> PROBLEM DETAILS
An exact reproduction of the listing is wanted, with the pictures dropped.

##### THE RECORDS

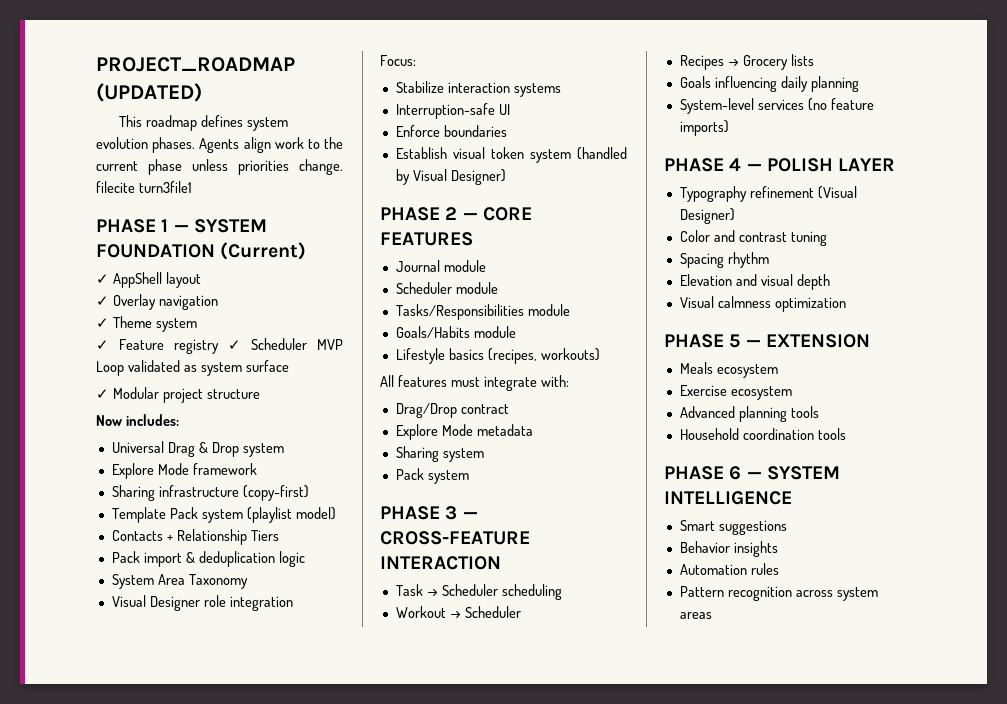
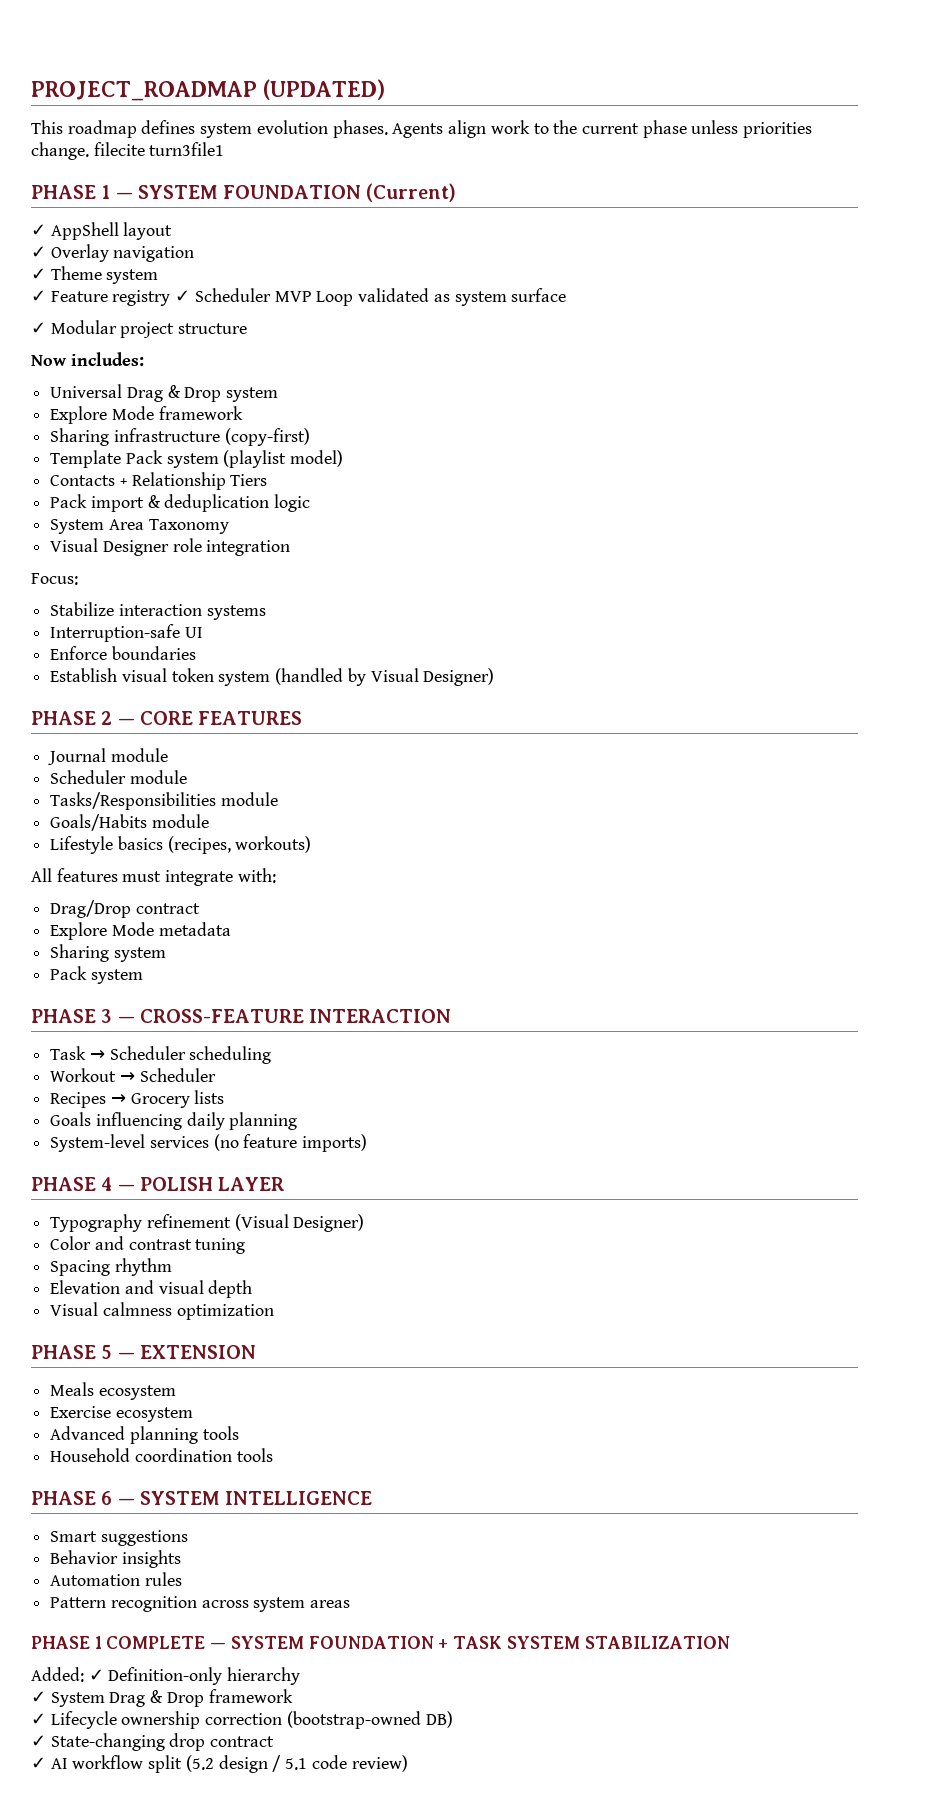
+ PHASE 1 COMPLETE — SYSTEM FOUNDATION + TASK SYSTEM STABILIZATION
+ Added: ✓ Definition-only hierarchy
+ ✓ System Drag & Drop framework
+ ✓ Lifecycle ownership correction (bootstrap-owned DB)
+ ✓ State-changing drop contract
+ ✓ AI workflow split (5.2 design / 5.1 code review)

##########

> COMPLETED EXERCISE
+ PHASE 1 COMPLETE — SYSTEM FOUNDATION + TASK SYSTEM STABILIZATION
+ Added: ✓ Definition-only hierarchy
+ ✓ System Drag & Drop framework
+ ✓ Lifecycle ownership correction (bootstrap-owned DB)
+ ✓ State-changing drop contract
+ ✓ AI workflow split (5.2 design / 5.1 code review)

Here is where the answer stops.